*** Opening of MATERIAL SHOWN ***

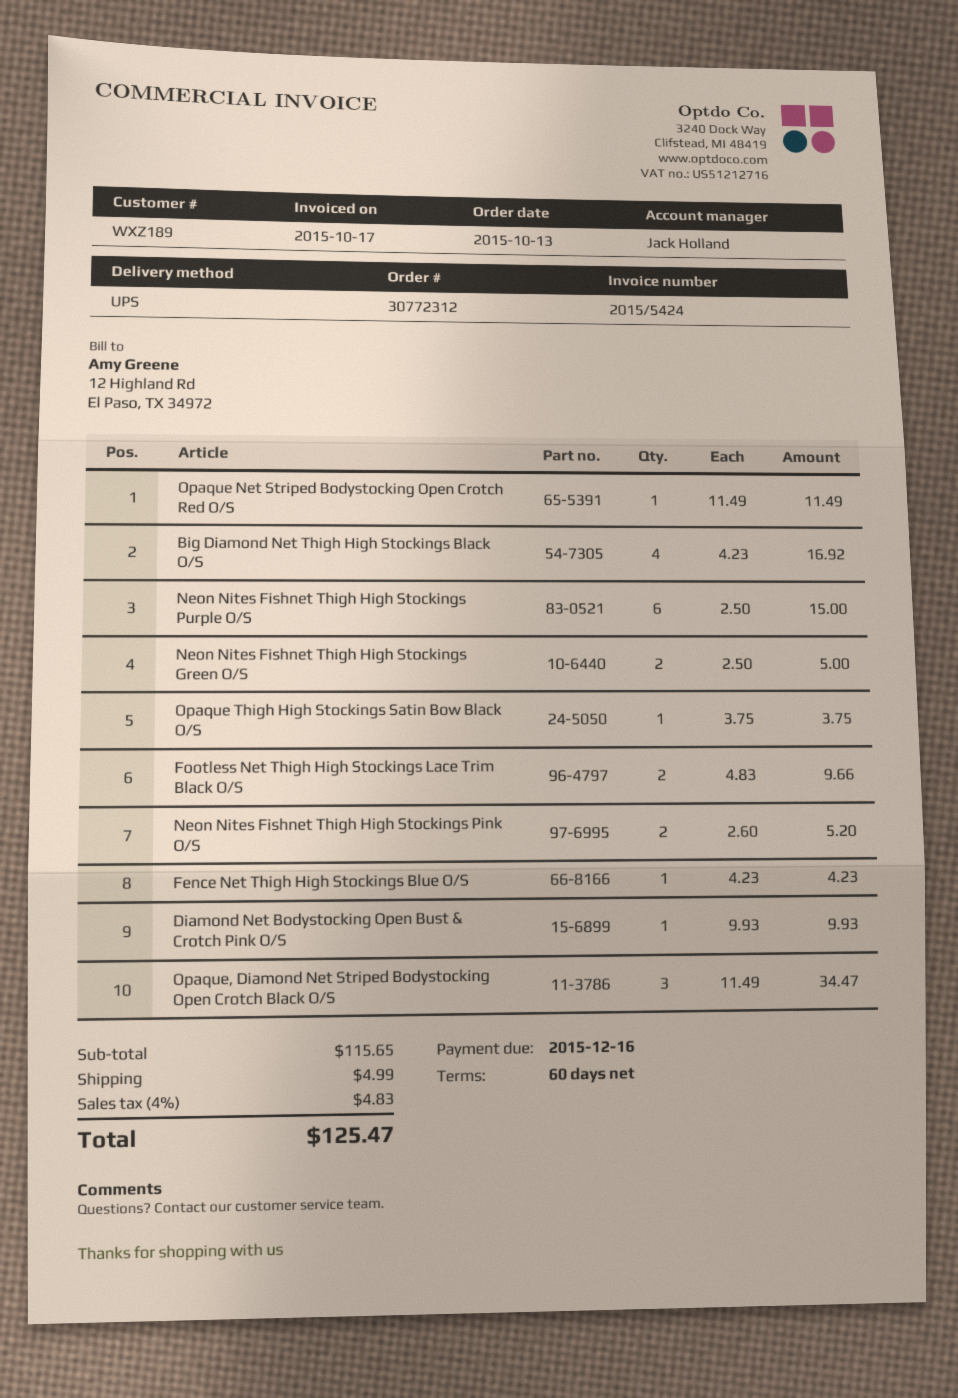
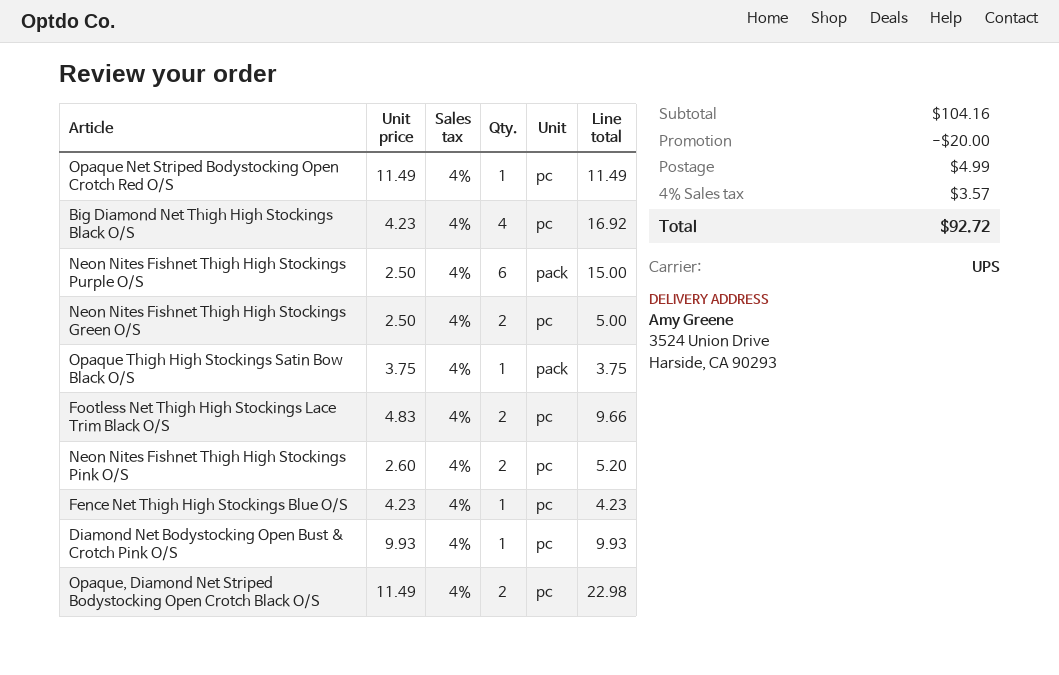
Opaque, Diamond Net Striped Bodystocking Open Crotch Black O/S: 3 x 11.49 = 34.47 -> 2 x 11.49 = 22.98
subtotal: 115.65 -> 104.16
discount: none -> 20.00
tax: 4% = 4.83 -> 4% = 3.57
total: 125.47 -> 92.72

*** Close of MATERIAL SHOWN ***

- PROBLEM TO WORK ON
Quote the material exactly. Pictures stay out.

- SOLUTION TO THIS EXERCISE
Opaque, Diamond Net Striped Bodystocking Open Crotch Black O/S: 3 x 11.49 = 34.47 -> 2 x 11.49 = 22.98
subtotal: 115.65 -> 104.16
discount: none -> 20.00
tax: 4% = 4.83 -> 4% = 3.57
total: 125.47 -> 92.72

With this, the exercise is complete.